Effetti molecolari della Cortical Spreading Depression sulle DNA metiltrasferasi e sullo stato di metilazione del DNA in sistemi modello

L’RNA viene estratto dalla corteccia cerebrale di ratti trattati per Cortical Spreading Depression, e sacrificati dopo 24 ore dall’induzione della stessa. Il protocollo utilizzato per l’estrazione è basato sul reagente TRIzol, una soluzione monofasica di fenolo e guanidina isotiocianato. Pestello, mortaio, bisturi e pinzette vengono sterilizzati mediante immersione in una soluzione di NaOH 0.1 M per 10 minuti e successivamente sottoposti ad un primo lavaggio in acqua distillata ed un secondo lavaggio in acqua DEPC. Pestello e mortaio sono preraffreddati ponendoli in un basket pieno di ghiaccio secco, e il tessuto da processare viene pesato su di una bilancia analitica agendo velocemente per evitare che si scongeli. Subito dopo viene trasferito nel mortaio dove viene versato dell’azoto liquido e subito polverizzato con l’aiuto del pestello. Il tessuto polverizzato viene trasferito in un tubo sterile da 2 mL dove viene aggiunto TRIzol in ragione di 1mL ogni 100mg, il tutto viene trasferito in un potter dounce dove il tessuto viene disgregato del tutto. Questa operazione richiede circa 1-2 minuti e viene condotta mantenendo il potter in ghiaccio per evitare l’eccessivo riscaldamento della soluzione.

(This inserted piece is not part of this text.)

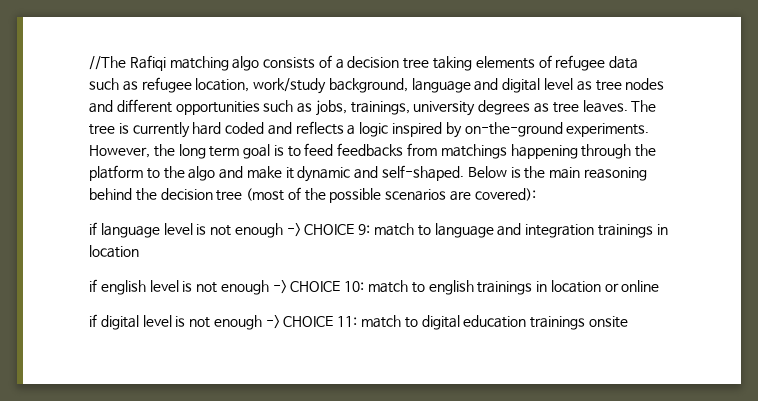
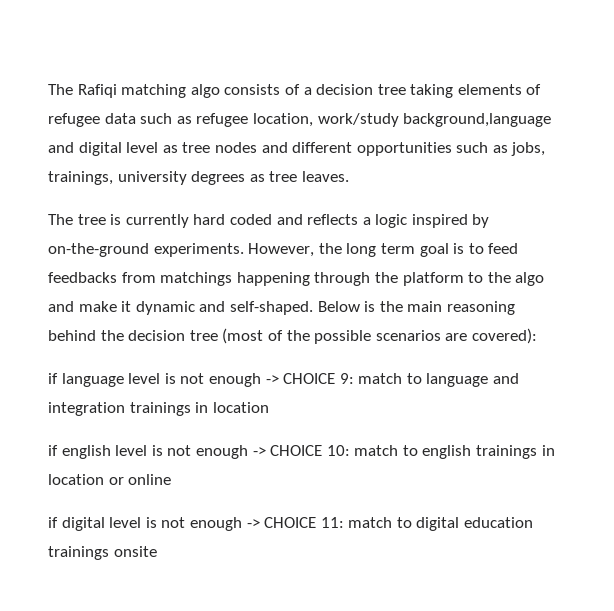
[89,56,126,70] //The -> [48,84,73,95] The
[328,78,471,93] background, language -> [403,113,552,127] background,language
(628, 106) none -> (349, 176) //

Dopo l’omogenizzazione, il materiale insolubile viene rimosso dall’omogenato mediante centrifugazione a 12000 g per 10 minuti a 4°C in centrifuga Eppendorf 5415D. A questo punto viene recuperato il surnatante contenente l’RNA e incubato per 5 minuti a temperatura ambiente per favorire la dissociazione dei complessi nucleoproteici. Vengono poi aggiunti 200 µL di cloroformio per ogni mL di TRIzol iniziale e si mescola vigorosamente per circa 15 secondi, la soluzione viene lasciata per tre minuti a temperatura ambiente e poi si centrifuga a 12000g per 15 minuti a 4°C. La centrifugazione separa la fase inferiore di fenolo-cloroformio dalla fase superiore acquosa contenente l’RNA che viene recuperata e posta in un altro tubo sterile da 1,5 mL. L’RNA viene riprecipitato dalla fase acquosa superiore aggiungendo circa 500 µL di isopropanolo per ogni mL iniziale di reagente TRIzol e si lascia in incubazione a temperatura ambiente per 10 minuti. Dopo di ciò si centrifuga a 12000 g per 10 minuti a 4 °C, si rimuove il supernatante e si lava una volta il pellet con 500 µL di etanolo diluito al 75% con acqua DEPC (dietilpirocarbonato che inibisce le RNasi ). Si centrifuga a 12000 g per 5 minuti a 4 °C, si elimina l’etanolo e si lascia asciugare il pellet per almeno 10 minuti in cappa sterile a flusso laminare in ghiaccio. Infine l’RNA viene risospeso in circa 20 μL di acqua trattata con DEPC, e posto per 10 minuti a 60 °C per aiutare la solubilizzazione del pellet. La concentrazione dell’RNA estratto viene determinata con uno spettrofotometro (NanoDrop 1000 Thermo Scientific). L’esattezza di tale concentrazione e l’integrità dell’RNA è verificata mediante elettroforesi dell’RNA su gel di agarosio in condizioni denaturanti ed il grado di purezza della preparazione è stato determinato calcolando il rapporto tra assorbanza a 260 nm e quella a 280 nm che per un RNA puro è compreso tra 1,5 ed 1,8.